The moment when school begins and everyone’s summer plans wrap up is an iconic one. When I was only a brand new college freshman, I witnessed hugs and catching up between upperclassmen that I hoped to experience as a returning student.
When I arrive back on Samford’s campus this year, it will be much different than when I moved in as a nervous freshman who overpacked and barely knew 10 people on campus. I will see people I have not seen since the spring, and I will hear about their summers, each completely different.
For the most part, family vacations, swimming pools, road trips and occasional summer jobs fill the summers of high school. There are maybe a few camps thrown in – some fun camps, some educational camps. However, I have a good feeling that the summers in college are much different. As I have seen online, the vacations are bigger, the jobs are more important and the camps are well run by the college volunteers.
In hindsight, I accomplished this expectation a bit. I went to London for two weeks with Samford, I kept up my job from the school year with a few more hours and I helped out at a camp for one week. I felt busy enough to where I was productive, but I still had a break. I saw a lot of my family due to both trauma and the joy of having three and five-year-old cousins, and I learned and grew in ways that cannot exactly be documented. However, it is coming to my attention that in the competitive college atmosphere I am living in, summers will begin to be less of a break and more of a head start for the next semester or for a career path.

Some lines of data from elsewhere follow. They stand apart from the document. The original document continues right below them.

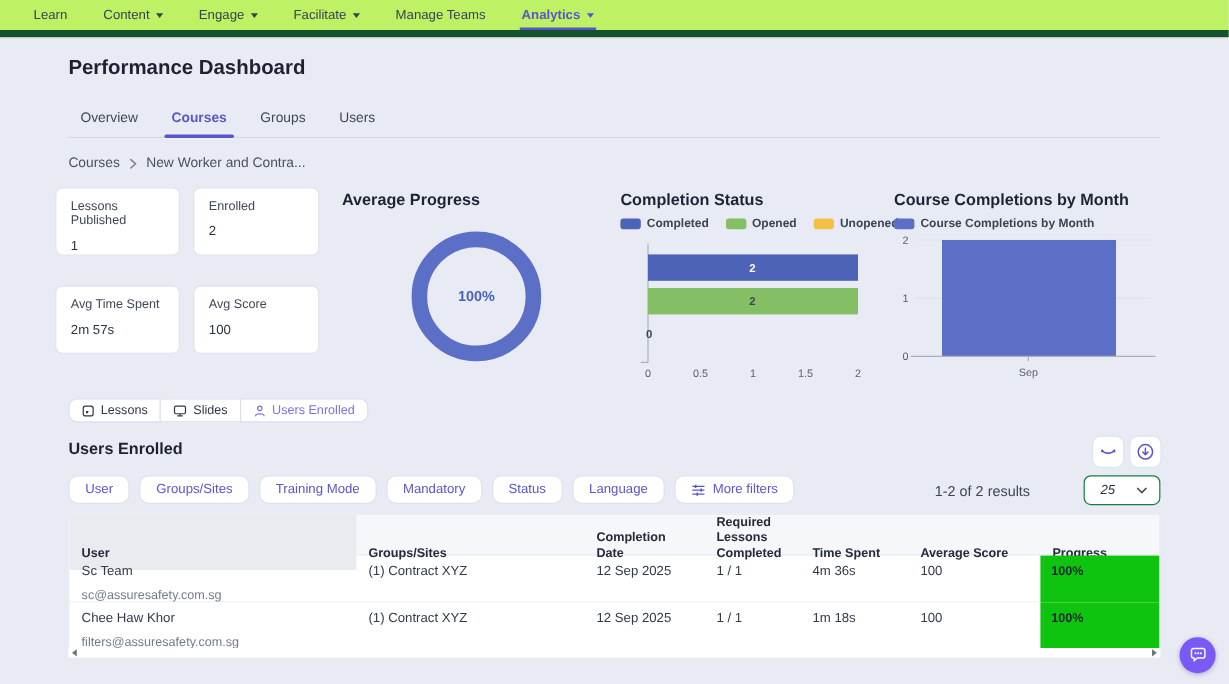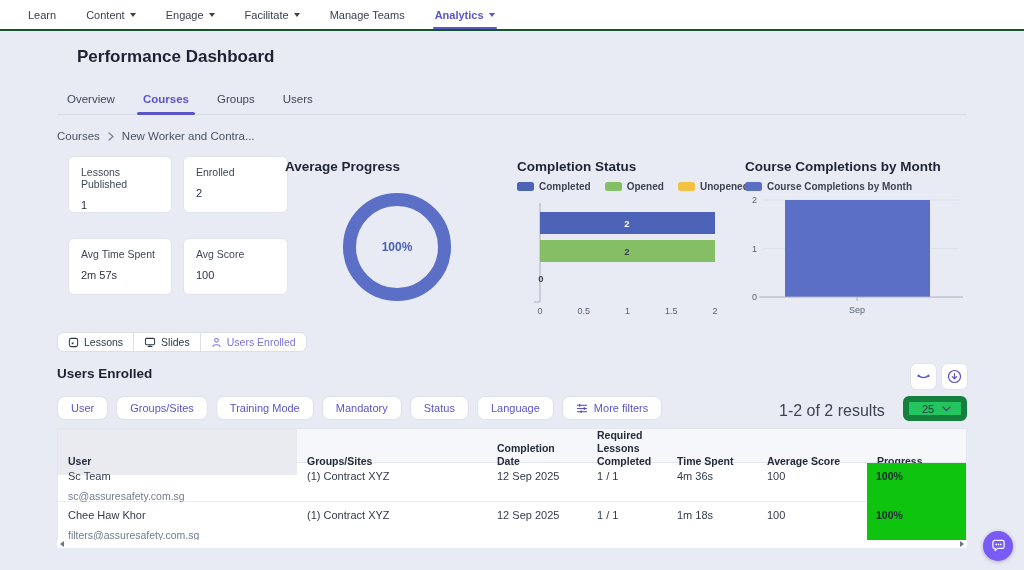--- a/index.html
+++ b/index.html
@@ -1,40 +1,40 @@
 <!DOCTYPE html>
 <html><head>
 <meta charset="utf-8">
 <style>
   * { margin:0; padding:0; box-sizing:border-box; }
   html,body { width:1024px; height:570px; overflow:hidden; }
   body { font-family:"Liberation Sans","DejaVu Sans",sans-serif; background:#e9ebf4; color:#2b3342; }
   #stage { position:relative; width:1024px; height:570px; }
 
   
-  .topnav { position:absolute; top:0; left:0; width:1024px; height:31px; background:#ffffff;
-            border-bottom:2px solid #14532d; display:flex; align-items:stretch; padding-left:28px; gap:30px; }
+  .topnav { position:absolute; top:0; left:0; width:1024px; height:31px; background:#bef264;
+            border-bottom:6px solid #14532d; display:flex; align-items:stretch; padding-left:28px; gap:30px; }
   .nav-item { position:relative; display:flex; align-items:center; gap:5px; font-size:11px; color:#3a4150; cursor:pointer; }
   .nav-item.active { color:#5a55c8; font-weight:700; }
   .nav-item.active .nav-underline { position:absolute; left:-2px; right:-2px; bottom:0; height:2px; background:#5a55c8; border-radius:2px; }
   .caret { width:0; height:0; border-left:3.5px solid transparent; border-right:3.5px solid transparent; border-top:4px solid currentColor; margin-top:1px; }
 
   
-  .page-title { position:absolute; left:57px; top:47px; font-size:17px; font-weight:700; color:#1e2130;margin-left:20px; }
+  .page-title { position:absolute; left:57px; top:47px; font-size:17px; font-weight:700; color:#1e2130; }
   .tabs { position:absolute; left:57px; top:84px; width:910px; height:31px; border-bottom:1px solid #d6dae5; display:flex; gap:28px; padding-left:10px; }
   .tab { position:relative; display:flex; align-items:center; font-size:11.5px; color:#3f4756; cursor:pointer; }
   .tab.active { color:#5a55c8; font-weight:700; }
   .tab.active .tab-underline { position:absolute; left:-6px; right:-6px; bottom:-1px; height:3px; background:#5a55c8; border-radius:3px; }
 
   
   .breadcrumb { position:absolute; left:57px; top:130px; display:flex; align-items:center; gap:8px; font-size:11.5px; color:#4a5260; }
   .crumb-sep { font-size:12px; color:#7b8294; line-height:1; }
 
   
-  .stats { position:absolute; left:68px; top:156px; display:grid; grid-template-columns:104px 105px; grid-auto-rows:57px; column-gap:11px; row-gap:25px; }
+  .stats { position:absolute; left:46px; top:156px; display:grid; grid-template-columns:104px 105px; grid-auto-rows:57px; column-gap:11px; row-gap:25px; }
   .stat-card { background:#fff; border:1px solid #e1e4ed; border-radius:6px; padding:9px 12px; }
   .stat-label { font-size:10.5px; color:#3f4756; }
   .stat-value { font-size:11px; color:#2b3342; margin-top:9px; }
 
   
   .chart-title { position:absolute; font-size:13.5px; font-weight:700; color:#1e2433; }
   .legend { position:absolute; display:flex; justify-content:flex-start; align-items:center; gap:14px; font-size:10px; color:#3c4453;font-weight:bold; }
   .legend-item { display:flex; align-items:center; gap:5px; }
   .swatch { width:17px; height:9px; border-radius:2.5px; }
 
@@ -55,24 +55,24 @@
   .seg-btn.active { color:#7a74d8; }
   .seg-btn svg { flex:0 0 auto; }
 
   
   .section-title { position:absolute; left:57px; top:366px; font-size:13.5px; font-weight:700; color:#1e2130; }
   .tool-btn { position:absolute; top:363px; width:27px; height:27px; background:#fff; border:1px solid #e0e3ec; border-radius:7px;
               display:flex; align-items:center; justify-content:center; cursor:pointer; }
   .filters { position:absolute; left:57px; top:396px; display:flex; gap:8px; }
   .chip { display:flex; align-items:center; gap:6px; background:#fff; border:1px solid #dfe2ec; border-radius:8px;
           padding:5px 13px; font-size:11px; color:#5a55c8; cursor:pointer; white-space:nowrap; }
-  .results-summary { position:absolute; left:779px; top:402px; font-size:16px; color:#3c4453; }
-  .page-size { position:absolute; left:903px; top:396px; width:64px; height:25px; background:#22c55e; border:6px solid #15803d;
+  .results-summary { position:absolute; left:779px; top:402px; font-size:12px; color:#3c4453; }
+  .page-size { position:absolute; left:903px; top:396px; width:64px; height:25px; background:#ffffff; border:1px solid #15803d;
                border-radius:6px; display:flex; align-items:center; justify-content:space-between; padding:0 10px 0 13px;
-               font-size:11px; color:#2b3342; cursor:pointer; }
+               font-size:11px; color:#2b3342; cursor:pointer;font-style:italic; }
 
   
   .table { position:absolute; left:57px; top:428px; width:910px; background:#fff; border:1px solid #e3e6ee; border-bottom:none; }
   .tr { display:grid; grid-template-columns:239px 190px 100px 80px 90px 110px 99px; }
   .thead { background:#f6f7fa; height:34px; border-bottom:1px solid #e3e6ee; }
   .th { display:flex; align-items:flex-end; padding:0 8px 7px 10px; font-size:10.5px; font-weight:700; color:#242b3a; line-height:1.25; }
   .th.user-col { background:#e9ebf1; }
   .row { height:39px; border-bottom:1px solid #eceef4; background:#fff; }
   .td { padding:7px 8px 0 10px; font-size:11px; color:#323a49; }
   .user-cell .user-name { font-size:11px; color:#323a49; }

I did not have an internship this summer. I did not spend two months researching abroad. I did not invest my entire summer into working a summer camp. I did not make exceptional amounts of money. While I know that the time that I have had has been productive in working at a local small business, writing for the Odyssey, and taking small road trips here and there, when I tell someone about it, it appears as if I have done nothing. The stories I have from working in retail and the music I now associate with certain roads and cities does not necessarily equate to a productive summer on paper. In fact, I spent a lot of time trying to figure out what I should be doing in the future; I was not going through the “correct” motions of a striving college student this summer. Not if the motions are getting an internship and knowing exactly what steps will lead up to the ideal career and perfect accomplishments.
I often try to avoid competition, but in the competitive atmosphere I inevitably place myself in at Samford, I find myself questioning my summer choices based on the highly successful, professional and extremely hip choices of others. I have a few good stories, but my entire summer is neither an amazing story that people will lose their minds over nor something to jot down on my resumé.

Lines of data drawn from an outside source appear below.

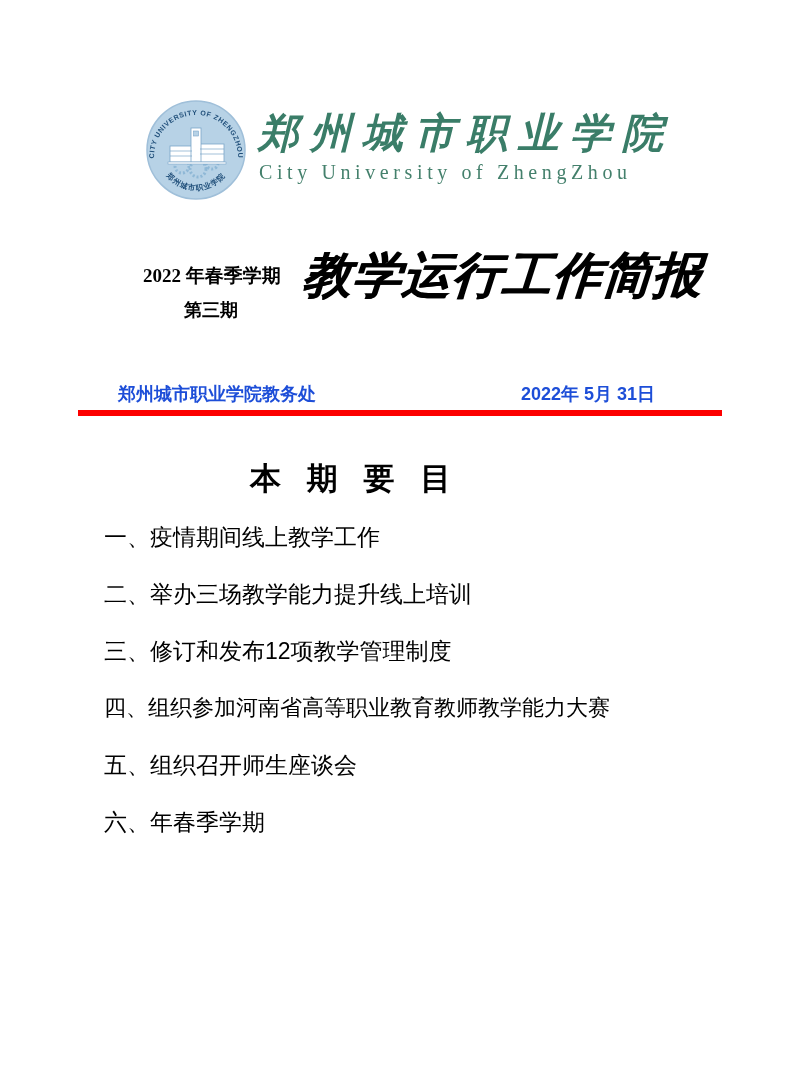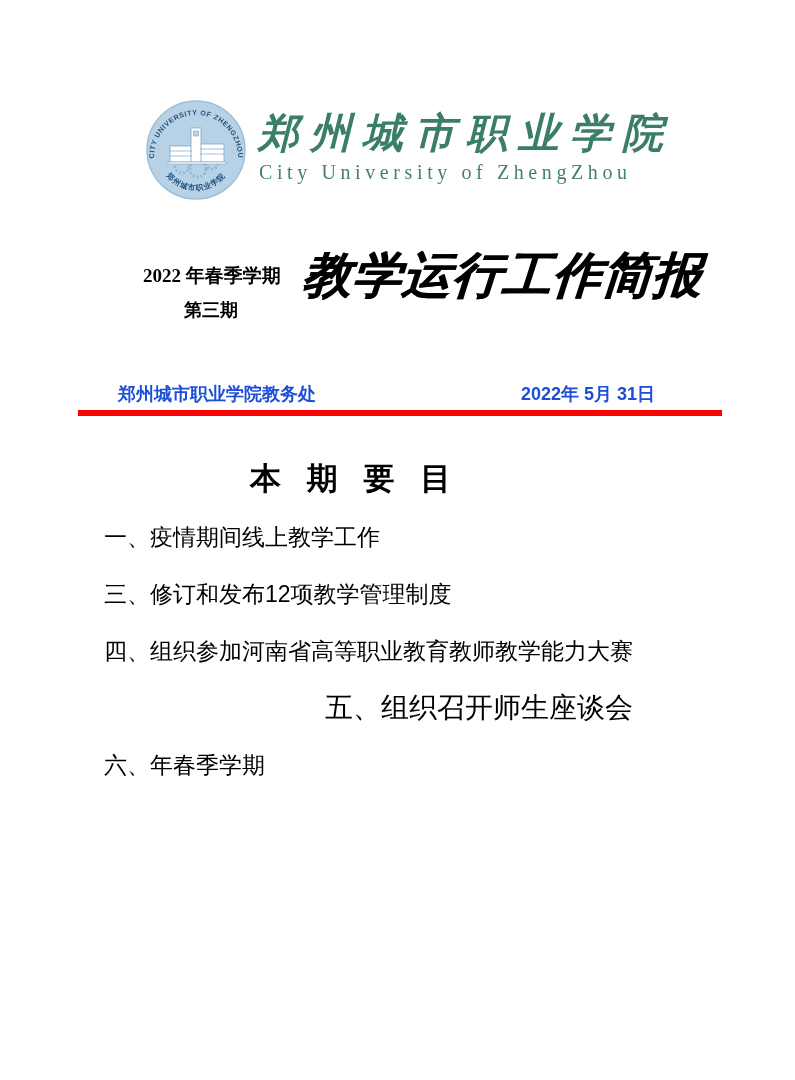--- a/index.html
+++ b/index.html
@@ -90,21 +90,21 @@
     position: absolute; left: 104px; top: 524px;
     list-style: none;
   }
   .toc-list li {
     font-size: 23px; line-height: 26px;
     margin-bottom: 31px;
     color: #000;
     font-family: "Liberation Sans", sans-serif;
     white-space: nowrap;
   }
-  .toc-list li:nth-child(4) { font-size: 28px; text-align: right; }
+  .toc-list li:nth-child(4) { font-size: 22px; text-align: right; }
 
   
   .logo-wrap svg { width: 100%; height: 100%; display: block; }
 </style>
 </head>
 <body>
 
 <div class="page">
 
   <div class="logo-wrap">
@@ -150,19 +150,20 @@
   <div class="issue">第三期</div>
   <h1 class="bulletin-title">教学运行工作简报</h1>
 
   <div class="publisher">郑州城市职业学院教务处</div>
   <div class="pub-date">2022年 5月 31日</div>
   <div class="red-divider"></div>
 
   <h2 class="toc-heading">本 期 要 目</h2>
   <ul class="toc-list">
     <li>一、疫情期间线上教学工作</li>
+    <li>二、举办三场教学能力提升线上培训</li>
     <li>三、修订和发布12项教学管理制度</li>
     <li>四、组织参加河南省高等职业教育教师教学能力大赛</li>
     <li>五、组织召开师生座谈会</li>
     <li>六、年春季学期</li>
   </ul>
 
 </div>
 
 </body></html>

However, if I had a huge commitment this summer, I would not have been able to go on a few road trips or spontaneously go to camp for a week. I am still a kid, and I will eventually find it difficult to drive out of town within a few days notice. I had time to do almost nothing for a day; that too will eventually not be a possibility. I do want a crazily successful summer at some point, maybe including an internship. Even with that summer choice, I lose some of the small joyful events I found this summer though they may be hard to remember when I talk about my summer on the spot.
When I take my first literature class this semester, I will remind myself once again that most interesting literary personalities do not have their lives together in any way that is remotely successful. I cannot think of any notable literary personality off the top of my head who does have his or her life completely on track. As I study these characters, I will remove all competitive influences and see the beauty in their tangled life events. That -- meaning tangled, uncertain life events -- should be included in the description of a college summer.